TASK ITEM: Return every entry in full, with no alterations.

RECORDS SHOWN:
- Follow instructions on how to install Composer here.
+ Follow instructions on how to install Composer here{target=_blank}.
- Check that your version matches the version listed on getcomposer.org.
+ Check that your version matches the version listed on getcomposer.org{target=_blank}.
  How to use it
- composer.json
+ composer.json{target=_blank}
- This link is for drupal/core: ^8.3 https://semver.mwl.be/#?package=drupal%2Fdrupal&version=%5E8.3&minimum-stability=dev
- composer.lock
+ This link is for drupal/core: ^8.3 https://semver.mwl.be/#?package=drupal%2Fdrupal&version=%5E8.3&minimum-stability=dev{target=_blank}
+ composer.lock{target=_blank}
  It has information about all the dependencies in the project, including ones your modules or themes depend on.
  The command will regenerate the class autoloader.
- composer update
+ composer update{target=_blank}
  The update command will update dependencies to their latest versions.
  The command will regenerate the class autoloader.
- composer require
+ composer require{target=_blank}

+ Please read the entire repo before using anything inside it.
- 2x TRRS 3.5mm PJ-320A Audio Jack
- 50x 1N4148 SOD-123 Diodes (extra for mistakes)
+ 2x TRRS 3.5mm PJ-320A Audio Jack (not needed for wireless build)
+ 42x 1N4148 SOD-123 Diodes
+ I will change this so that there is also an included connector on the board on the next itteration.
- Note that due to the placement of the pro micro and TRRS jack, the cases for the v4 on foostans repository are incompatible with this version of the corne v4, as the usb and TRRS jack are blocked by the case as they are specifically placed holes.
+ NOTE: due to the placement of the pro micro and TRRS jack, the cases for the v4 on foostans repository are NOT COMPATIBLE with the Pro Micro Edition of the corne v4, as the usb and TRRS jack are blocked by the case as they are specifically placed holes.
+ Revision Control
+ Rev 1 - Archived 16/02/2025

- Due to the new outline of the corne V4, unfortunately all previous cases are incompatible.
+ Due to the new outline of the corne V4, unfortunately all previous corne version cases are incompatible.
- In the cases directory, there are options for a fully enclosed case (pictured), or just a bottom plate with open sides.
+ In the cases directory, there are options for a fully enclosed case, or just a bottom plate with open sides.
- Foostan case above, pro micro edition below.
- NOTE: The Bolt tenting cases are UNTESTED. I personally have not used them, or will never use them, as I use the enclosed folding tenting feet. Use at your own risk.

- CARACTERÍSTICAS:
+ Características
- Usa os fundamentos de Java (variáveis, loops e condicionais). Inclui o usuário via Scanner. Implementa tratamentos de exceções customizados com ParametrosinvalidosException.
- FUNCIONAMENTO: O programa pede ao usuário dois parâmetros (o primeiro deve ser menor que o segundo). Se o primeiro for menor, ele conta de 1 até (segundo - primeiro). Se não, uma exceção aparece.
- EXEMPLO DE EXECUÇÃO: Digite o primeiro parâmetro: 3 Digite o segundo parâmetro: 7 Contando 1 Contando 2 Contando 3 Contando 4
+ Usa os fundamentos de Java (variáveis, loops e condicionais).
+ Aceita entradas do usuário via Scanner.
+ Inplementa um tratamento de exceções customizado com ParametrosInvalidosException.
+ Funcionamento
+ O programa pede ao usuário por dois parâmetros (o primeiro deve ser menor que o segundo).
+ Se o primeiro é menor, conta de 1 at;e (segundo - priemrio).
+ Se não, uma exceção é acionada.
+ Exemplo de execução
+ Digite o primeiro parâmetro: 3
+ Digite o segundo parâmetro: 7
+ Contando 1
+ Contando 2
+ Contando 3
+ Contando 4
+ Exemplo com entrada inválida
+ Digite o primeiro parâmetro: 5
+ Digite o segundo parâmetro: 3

EXERCISE RESPONSE:
- Follow instructions on how to install Composer here.
+ Follow instructions on how to install Composer here{target=_blank}.
- Check that your version matches the version listed on getcomposer.org.
+ Check that your version matches the version listed on getcomposer.org{target=_blank}.
  How to use it
- composer.json
+ composer.json{target=_blank}
- This link is for drupal/core: ^8.3 https://semver.mwl.be/#?package=drupal%2Fdrupal&version=%5E8.3&minimum-stability=dev
- composer.lock
+ This link is for drupal/core: ^8.3 https://semver.mwl.be/#?package=drupal%2Fdrupal&version=%5E8.3&minimum-stability=dev{target=_blank}
+ composer.lock{target=_blank}
  It has information about all the dependencies in the project, including ones your modules or themes depend on.
  The command will regenerate the class autoloader.
- composer update
+ composer update{target=_blank}
  The update command will update dependencies to their latest versions.
  The command will regenerate the class autoloader.
- composer require
+ composer require{target=_blank}

+ Please read the entire repo before using anything inside it.
- 2x TRRS 3.5mm PJ-320A Audio Jack
- 50x 1N4148 SOD-123 Diodes (extra for mistakes)
+ 2x TRRS 3.5mm PJ-320A Audio Jack (not needed for wireless build)
+ 42x 1N4148 SOD-123 Diodes
+ I will change this so that there is also an included connector on the board on the next itteration.
- Note that due to the placement of the pro micro and TRRS jack, the cases for the v4 on foostans repository are incompatible with this version of the corne v4, as the usb and TRRS jack are blocked by the case as they are specifically placed holes.
+ NOTE: due to the placement of the pro micro and TRRS jack, the cases for the v4 on foostans repository are NOT COMPATIBLE with the Pro Micro Edition of the corne v4, as the usb and TRRS jack are blocked by the case as they are specifically placed holes.
+ Revision Control
+ Rev 1 - Archived 16/02/2025

- Due to the new outline of the corne V4, unfortunately all previous cases are incompatible.
+ Due to the new outline of the corne V4, unfortunately all previous corne version cases are incompatible.
- In the cases directory, there are options for a fully enclosed case (pictured), or just a bottom plate with open sides.
+ In the cases directory, there are options for a fully enclosed case, or just a bottom plate with open sides.
- Foostan case above, pro micro edition below.
- NOTE: The Bolt tenting cases are UNTESTED. I personally have not used them, or will never use them, as I use the enclosed folding tenting feet. Use at your own risk.

- CARACTERÍSTICAS:
+ Características
- Usa os fundamentos de Java (variáveis, loops e condicionais). Inclui o usuário via Scanner. Implementa tratamentos de exceções customizados com ParametrosinvalidosException.
- FUNCIONAMENTO: O programa pede ao usuário dois parâmetros (o primeiro deve ser menor que o segundo). Se o primeiro for menor, ele conta de 1 até (segundo - primeiro). Se não, uma exceção aparece.
- EXEMPLO DE EXECUÇÃO: Digite o primeiro parâmetro: 3 Digite o segundo parâmetro: 7 Contando 1 Contando 2 Contando 3 Contando 4
+ Usa os fundamentos de Java (variáveis, loops e condicionais).
+ Aceita entradas do usuário via Scanner.
+ Inplementa um tratamento de exceções customizado com ParametrosInvalidosException.
+ Funcionamento
+ O programa pede ao usuário por dois parâmetros (o primeiro deve ser menor que o segundo).
+ Se o primeiro é menor, conta de 1 at;e (segundo - priemrio).
+ Se não, uma exceção é acionada.
+ Exemplo de execução
+ Digite o primeiro parâmetro: 3
+ Digite o segundo parâmetro: 7
+ Contando 1
+ Contando 2
+ Contando 3
+ Contando 4
+ Exemplo com entrada inválida
+ Digite o primeiro parâmetro: 5
+ Digite o segundo parâmetro: 3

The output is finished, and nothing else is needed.